Constraint analysis for variational discrete systems
Bianca Dittrich, Philipp A Hoehn
TL;DR
This work develops a general canonical formalism for variational discrete systems that may have evolving phase spaces, proving equivalence with the covariant action approach and providing a complete constraint analysis. It introduces dual (pre/post) Legendre transforms and a phase-space extension framework to handle changing numbers of degrees of freedom, and shows how constraints, symplectic structure, and observables behave under both global and local moves. A key contribution is a thorough treatment of how propagating degrees of freedom and reduced phase spaces depend on the chosen initial and final time steps, including precise characterizations of first/second class constraints and symmetry generators in the discrete setting. The results have broad relevance for discrete mechanics, lattice field theory, and quantum gravity approaches that rely on discrete spacetime structures, and they offer a robust foundation for numerical implementations and potential quantization schemes.
Abstract
A canonical formalism and constraint analysis for discrete systems subject to a variational action principle are devised.
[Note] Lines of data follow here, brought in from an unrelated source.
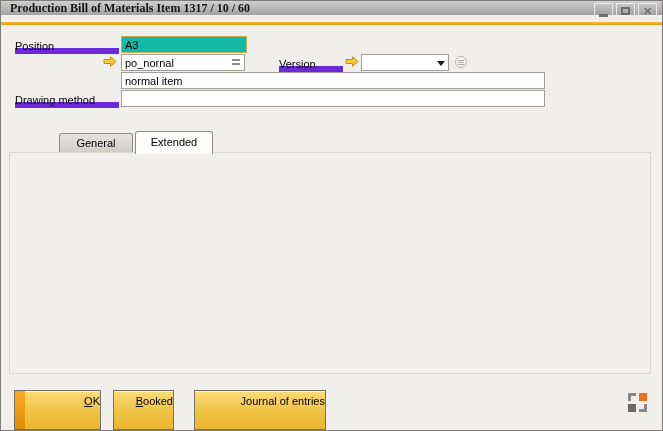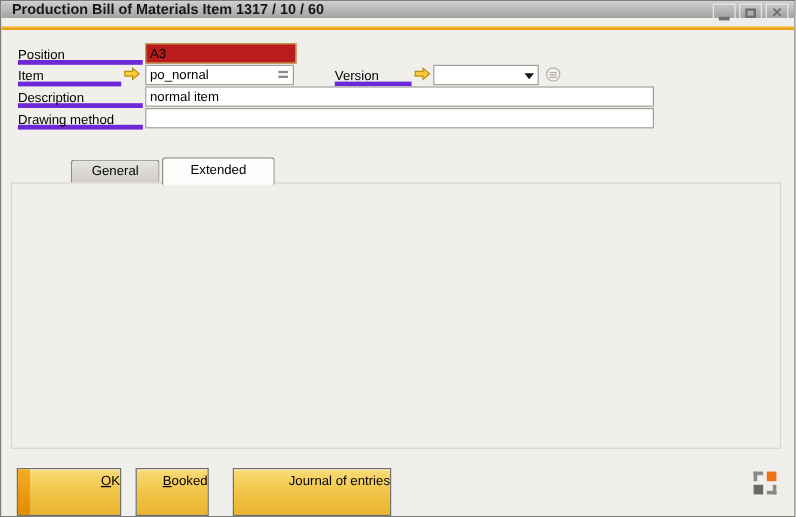--- a/index.html
+++ b/index.html
@@ -16,7 +16,7 @@
   .titlebar{
     position:absolute; left:0; top:0; width:100%; height:14px;
     background:linear-gradient(#CFCFCF,#A2A2A2);
-    display:flex; align-items:center; padding-left:9px;
+    display:flex; align-items:center; padding-left:9px;font-family:Liberation Serif, serif;
   }
   .titlebar .title{ font-size:12px; font-weight:bold; color:#161616; }
   .win-controls{ position:absolute; right:5px; top:2px; display:flex; gap:3px; }

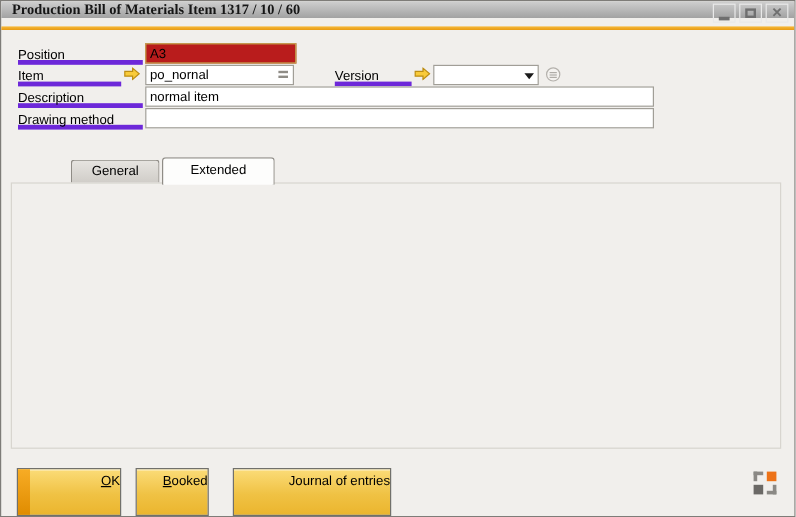--- a/index.html
+++ b/index.html
@@ -36,7 +36,7 @@
   
   .lbl{
     position:absolute; font-size:11px; color:#000;
-    border-bottom:4px solid #6d28d9; height:15px; line-height:14px;
+    border-bottom:6px solid #6d28d9; height:15px; line-height:14px;
   }
   .plain-lbl{ position:absolute; font-size:11px; color:#000; height:15px; line-height:14px; }
   .inp{

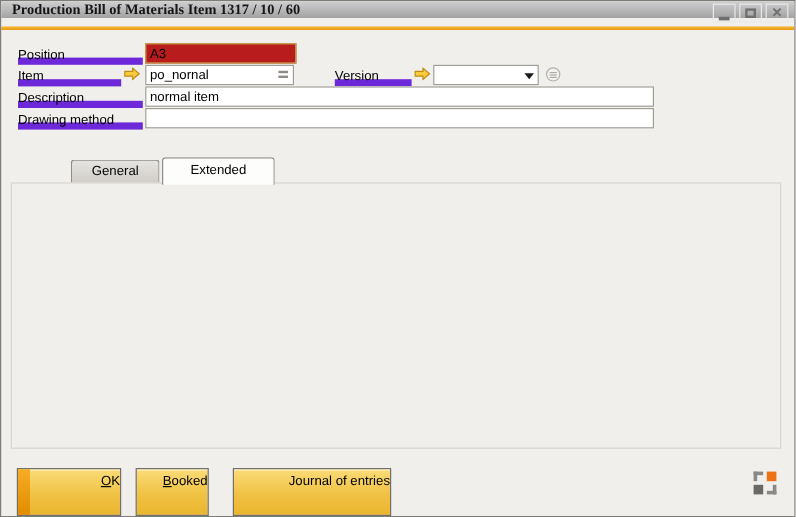--- a/index.html
+++ b/index.html
@@ -45,7 +45,7 @@
     white-space:nowrap; overflow:hidden;
   }
   .inp.num{ text-align:right; }
-  .inp.hl{ background:#b91c1c; border-color:#C4AC52; }
+  .inp.hl{ background:#14b8a6; border-color:#C4AC52; }
   .combo .dd{
     position:absolute; right:3px; top:50%; margin-top:-2px;
     width:0; height:0; border-left:4px solid transparent;

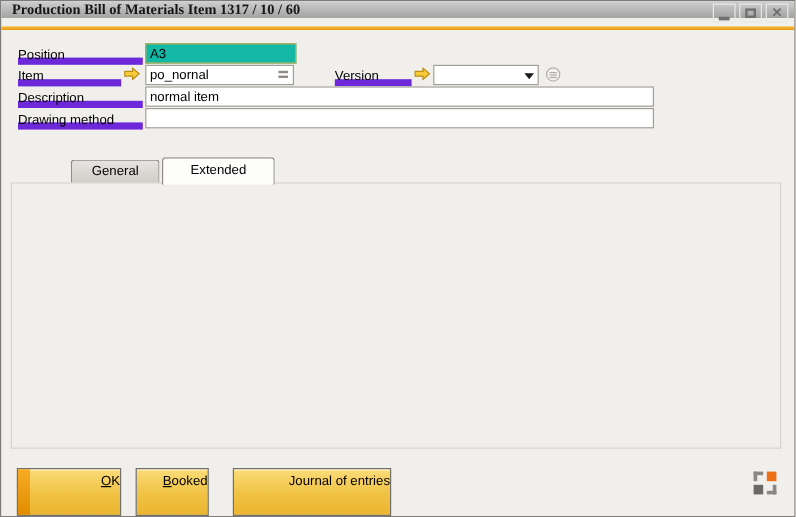--- a/index.html
+++ b/index.html
@@ -131,7 +131,6 @@
   <div class="lbl" style="left:14px;top:38px;width:104px;">Position</div>
   <div class="inp hl" style="left:120px;top:35px;width:126px;height:17px;">A3</div>
 
-  <div class="lbl" style="left:14px;top:56px;width:86px;">Item</div>
   <svg class="arrow-ico" style="left:102px;top:55px;" viewBox="0 0 14 11">
     <path d="M1 3.5 H7.5 V0.8 L13 5.5 L7.5 10.2 V7.5 H1 Z" fill="#F9CB3A" stroke="#BD8E14" stroke-width="1"></path>
   </svg>

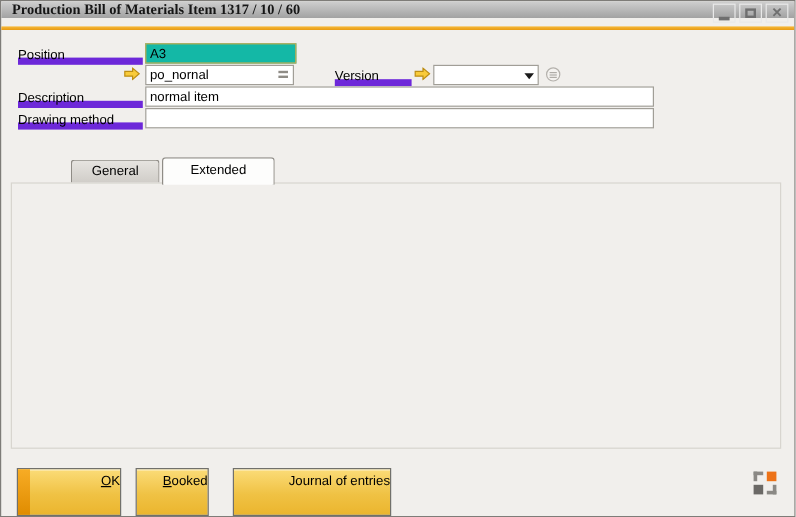--- a/index.html
+++ b/index.html
@@ -152,7 +152,6 @@
       <i></i>
     </span>
 
-  <div class="lbl" style="left:14px;top:74px;width:104px;">Description</div>
   <div class="inp" style="left:120px;top:71px;width:424px;height:17px;">normal item</div>
 
   <div class="lbl" style="left:14px;top:92px;width:104px;">Drawing method</div>

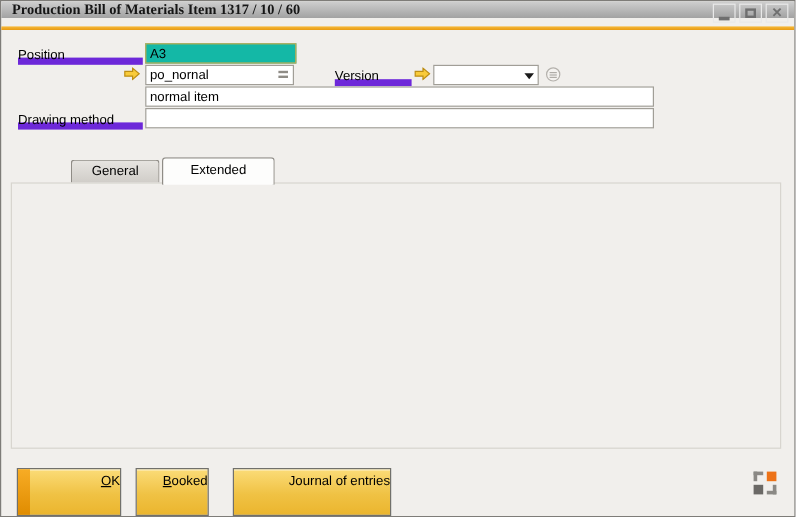--- a/index.html
+++ b/index.html
@@ -158,7 +158,7 @@
   <div class="inp" style="left:120px;top:89px;width:424px;height:17px;"></div>
 
   <div class="tab" style="left:58px;top:132px;width:74px;">General</div>
-  <div class="tab active" style="left:134px;top:130px;width:94px;">Extended</div>
+  <div class="tab active" style="left:134px;top:130px;width:78px;">Extended</div>
   <div class="panel"></div>
 
   <div class="lbl" style="left:24px;top:162px;width:96px;">Match code</div>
The formalism is equivalent to the covariant formulation, encompasses global and local discrete time evolution moves and naturally incorporates both constant and evolving phase spaces, the latter of which is necessary for a time varying discretization. The different roles of constraints in the discrete and the conditions under which they are first or second class and/or symmetry generators are clarified. The (non-) preservation of constraints and the symplectic structure is discussed; on evolving phase spaces the number of constraints at a fixed time step depends on the initial and final time step of evolution. Moreover, the definition of observables and a reduced phase space is provided; again, on evolving phase spaces the notion of an observable as a propagating degree of freedom requires specification of an initial and final step and crucially depends on this choice, in contrast to the continuum. However, upon restriction to translation invariant systems, one regains the usual time step independence of canonical concepts. This analysis applies, e.g., to discrete mechanics, lattice field theory, quantum gravity models and numerical analysis.